Прошлое должно было остаться в прошлом. Так лучше. Все забывается. И самое плохое, и самое хорошее. Терентьев доподлинно это знал.
Никита ел теперь за двоих, Галина Захаровна нарадоваться не могла.
— Он выздоравливает, — сказала она.
— Да, — согласился Терентьев.
— У меня уже руки стали опускаться, — на глаза Галины Захаровны набежали слезы.
— Что бы я без вас делал? — Терентьев неловко дотронулся до плеча Галины Захаровны, не зная, как ее благодарить. Она открыла рот, будто хотела что-то сказать, но передумала. На душе. Терентьева стало вдруг муторно.
— Я пойду? — спросила она.
— Идите.
Галина Захаровна ушла, вытирая слезы. Терентьев проводил ее взглядом и подошел к окну. За окном морозное небо сеяло рождественский снег. Твердые, резные снежинки слоями укладывались на подоконник и искрили ярким, зимним солнцем.
— Никита, одевайся! — крикнул Терентьев. — Пойдем снег разгребать!
Они чистили дорожку и хохотали. А снег шел, заваливая расчищенную дорожку.
— Зачем мы это делаем? — отдуваясь, поинтересовался Никита.

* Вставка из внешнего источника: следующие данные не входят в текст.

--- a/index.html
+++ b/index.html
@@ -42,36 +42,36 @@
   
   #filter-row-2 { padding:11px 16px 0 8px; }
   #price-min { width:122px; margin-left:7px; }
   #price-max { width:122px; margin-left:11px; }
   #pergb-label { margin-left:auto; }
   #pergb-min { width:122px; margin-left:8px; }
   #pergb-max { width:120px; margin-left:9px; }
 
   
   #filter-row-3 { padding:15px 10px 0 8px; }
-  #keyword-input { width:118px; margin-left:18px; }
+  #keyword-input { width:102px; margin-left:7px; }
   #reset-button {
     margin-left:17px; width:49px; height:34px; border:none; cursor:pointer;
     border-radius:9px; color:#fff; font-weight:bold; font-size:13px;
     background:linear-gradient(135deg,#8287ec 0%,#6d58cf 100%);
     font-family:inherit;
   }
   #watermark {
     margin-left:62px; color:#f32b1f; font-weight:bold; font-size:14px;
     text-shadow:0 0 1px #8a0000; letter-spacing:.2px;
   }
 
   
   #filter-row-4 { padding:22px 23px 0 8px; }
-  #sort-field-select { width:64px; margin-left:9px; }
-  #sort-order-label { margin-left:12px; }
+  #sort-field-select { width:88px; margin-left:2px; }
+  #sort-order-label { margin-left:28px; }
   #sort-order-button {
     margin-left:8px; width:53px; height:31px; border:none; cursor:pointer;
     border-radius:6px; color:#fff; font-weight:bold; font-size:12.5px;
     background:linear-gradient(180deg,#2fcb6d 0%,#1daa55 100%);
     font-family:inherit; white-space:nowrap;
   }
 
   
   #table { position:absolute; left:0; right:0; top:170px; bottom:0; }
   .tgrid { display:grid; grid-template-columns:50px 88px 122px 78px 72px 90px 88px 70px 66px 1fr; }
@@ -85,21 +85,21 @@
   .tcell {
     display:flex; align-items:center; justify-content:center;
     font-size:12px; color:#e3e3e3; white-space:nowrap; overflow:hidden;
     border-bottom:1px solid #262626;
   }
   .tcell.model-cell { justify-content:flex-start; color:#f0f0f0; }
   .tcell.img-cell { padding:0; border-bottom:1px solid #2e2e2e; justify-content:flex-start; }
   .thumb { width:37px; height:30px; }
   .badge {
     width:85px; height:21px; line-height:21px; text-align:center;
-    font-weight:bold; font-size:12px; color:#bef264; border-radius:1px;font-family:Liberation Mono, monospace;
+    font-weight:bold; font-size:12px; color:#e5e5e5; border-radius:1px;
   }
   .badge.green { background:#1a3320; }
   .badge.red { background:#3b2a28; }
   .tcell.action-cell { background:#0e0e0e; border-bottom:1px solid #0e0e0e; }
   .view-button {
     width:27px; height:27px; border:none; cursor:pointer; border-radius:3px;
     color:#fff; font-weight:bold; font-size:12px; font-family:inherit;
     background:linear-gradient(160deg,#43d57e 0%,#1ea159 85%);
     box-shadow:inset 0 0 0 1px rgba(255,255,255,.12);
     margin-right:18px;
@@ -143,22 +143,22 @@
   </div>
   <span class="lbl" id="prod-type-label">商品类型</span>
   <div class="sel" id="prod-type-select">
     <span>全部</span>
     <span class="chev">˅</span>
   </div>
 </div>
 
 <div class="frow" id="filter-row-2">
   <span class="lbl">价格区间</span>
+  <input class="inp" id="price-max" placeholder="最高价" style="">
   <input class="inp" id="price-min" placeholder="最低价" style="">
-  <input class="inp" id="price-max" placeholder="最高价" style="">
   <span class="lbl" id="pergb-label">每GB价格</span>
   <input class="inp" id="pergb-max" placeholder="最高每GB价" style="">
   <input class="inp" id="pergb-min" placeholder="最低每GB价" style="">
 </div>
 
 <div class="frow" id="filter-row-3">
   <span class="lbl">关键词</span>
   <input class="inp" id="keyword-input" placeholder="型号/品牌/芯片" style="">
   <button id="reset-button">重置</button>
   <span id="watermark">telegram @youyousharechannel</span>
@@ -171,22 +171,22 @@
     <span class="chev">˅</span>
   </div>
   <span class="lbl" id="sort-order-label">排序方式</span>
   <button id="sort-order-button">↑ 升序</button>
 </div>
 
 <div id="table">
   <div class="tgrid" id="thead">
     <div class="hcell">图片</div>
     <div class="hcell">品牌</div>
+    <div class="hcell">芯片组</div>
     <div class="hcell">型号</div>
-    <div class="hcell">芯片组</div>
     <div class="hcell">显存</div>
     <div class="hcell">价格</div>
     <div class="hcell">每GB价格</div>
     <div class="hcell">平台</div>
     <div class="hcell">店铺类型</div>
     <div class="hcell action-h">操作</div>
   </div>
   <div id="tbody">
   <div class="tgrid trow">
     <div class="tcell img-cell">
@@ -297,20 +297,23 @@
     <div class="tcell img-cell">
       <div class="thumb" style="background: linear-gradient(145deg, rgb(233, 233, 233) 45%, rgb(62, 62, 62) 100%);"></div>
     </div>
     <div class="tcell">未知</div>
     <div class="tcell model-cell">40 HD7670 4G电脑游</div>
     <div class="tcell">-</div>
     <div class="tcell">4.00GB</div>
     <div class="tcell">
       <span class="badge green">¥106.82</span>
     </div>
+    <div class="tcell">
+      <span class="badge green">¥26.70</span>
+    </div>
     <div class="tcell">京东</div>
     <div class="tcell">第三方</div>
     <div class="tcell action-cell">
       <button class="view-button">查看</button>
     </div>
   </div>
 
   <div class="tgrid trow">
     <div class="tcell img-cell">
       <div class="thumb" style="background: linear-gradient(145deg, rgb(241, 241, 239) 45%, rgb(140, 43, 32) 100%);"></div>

— Сегодня католическое Рождество. Как к нам попадет Санта-Клаус? — пошутил Терентьев.
— Через трубу! — засмеялся Никита.
— Точно, — удивился Терентьев и бросил лопату. Они, хохоча, завалились в сугроб и засмотрелись на синее, искристое небо.

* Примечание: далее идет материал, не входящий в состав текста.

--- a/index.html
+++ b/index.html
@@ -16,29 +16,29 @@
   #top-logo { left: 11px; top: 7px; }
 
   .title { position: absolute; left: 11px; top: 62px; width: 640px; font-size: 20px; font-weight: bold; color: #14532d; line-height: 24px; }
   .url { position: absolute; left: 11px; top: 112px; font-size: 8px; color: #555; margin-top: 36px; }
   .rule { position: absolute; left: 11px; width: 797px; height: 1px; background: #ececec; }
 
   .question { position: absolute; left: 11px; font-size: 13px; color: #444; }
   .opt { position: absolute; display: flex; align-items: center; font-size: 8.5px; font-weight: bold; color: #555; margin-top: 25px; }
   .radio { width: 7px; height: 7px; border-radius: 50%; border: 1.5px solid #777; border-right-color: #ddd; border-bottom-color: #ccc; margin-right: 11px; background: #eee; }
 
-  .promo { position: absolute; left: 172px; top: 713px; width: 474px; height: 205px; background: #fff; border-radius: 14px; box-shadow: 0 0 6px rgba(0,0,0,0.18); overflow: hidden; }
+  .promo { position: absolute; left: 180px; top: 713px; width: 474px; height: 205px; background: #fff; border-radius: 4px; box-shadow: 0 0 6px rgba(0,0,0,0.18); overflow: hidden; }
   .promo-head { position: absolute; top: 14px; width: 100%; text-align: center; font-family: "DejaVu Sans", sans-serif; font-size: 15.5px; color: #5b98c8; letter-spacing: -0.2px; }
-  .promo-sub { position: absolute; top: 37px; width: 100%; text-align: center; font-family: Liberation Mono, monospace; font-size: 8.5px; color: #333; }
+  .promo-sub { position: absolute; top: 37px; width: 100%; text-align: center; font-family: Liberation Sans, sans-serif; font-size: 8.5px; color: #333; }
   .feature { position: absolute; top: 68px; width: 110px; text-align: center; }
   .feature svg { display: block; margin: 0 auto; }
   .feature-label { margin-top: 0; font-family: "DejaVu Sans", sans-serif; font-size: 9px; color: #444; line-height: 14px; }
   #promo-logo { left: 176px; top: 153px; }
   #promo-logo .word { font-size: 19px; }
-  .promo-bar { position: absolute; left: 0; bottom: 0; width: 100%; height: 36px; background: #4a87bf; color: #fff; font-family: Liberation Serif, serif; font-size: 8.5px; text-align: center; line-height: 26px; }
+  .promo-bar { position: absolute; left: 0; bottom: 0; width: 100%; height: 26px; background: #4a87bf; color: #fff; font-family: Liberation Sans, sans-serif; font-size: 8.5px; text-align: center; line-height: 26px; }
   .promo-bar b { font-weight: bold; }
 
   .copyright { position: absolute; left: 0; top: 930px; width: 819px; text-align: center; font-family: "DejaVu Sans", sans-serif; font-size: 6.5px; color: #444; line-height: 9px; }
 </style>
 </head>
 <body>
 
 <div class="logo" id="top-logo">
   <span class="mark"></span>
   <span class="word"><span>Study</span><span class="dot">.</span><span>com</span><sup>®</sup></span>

«Хорошо», — думал Терентьев, ощущая голову сына на своем плече. Так близко, так ясно он не чувствовал сына никогда.
— Пойдем, — Терентьев встал и потянул Никиту за руки. — Простынешь.
Уже войдя в дом, Никита оглянулся. Расчищенную дорожку почти всю занесло снегом.
— Давай вернемся, — попросил он.
— Зачем?
— А Санта-Клаус? — смущенно улыбнулся Никита, словно смеясь над собой.
— Через трубу! — рассмеялся Терентьев.
Никита мялся, стоя у порога.
— Ты же не веришь в Деда Мороза.
— Нет, — Никита не уходил.
— Мы не католики. К нам Санта-Клаусы не ходят, — серьезно сказал Терентьев. — Правда.
Никита прошел в дом. Неуверенно, нерешительно. Его хорошее настроение исчезло без следа. И Терентьев все понял. Чужая женщина научила сына верить в чудеса, а чудес не бывает. Это все знают.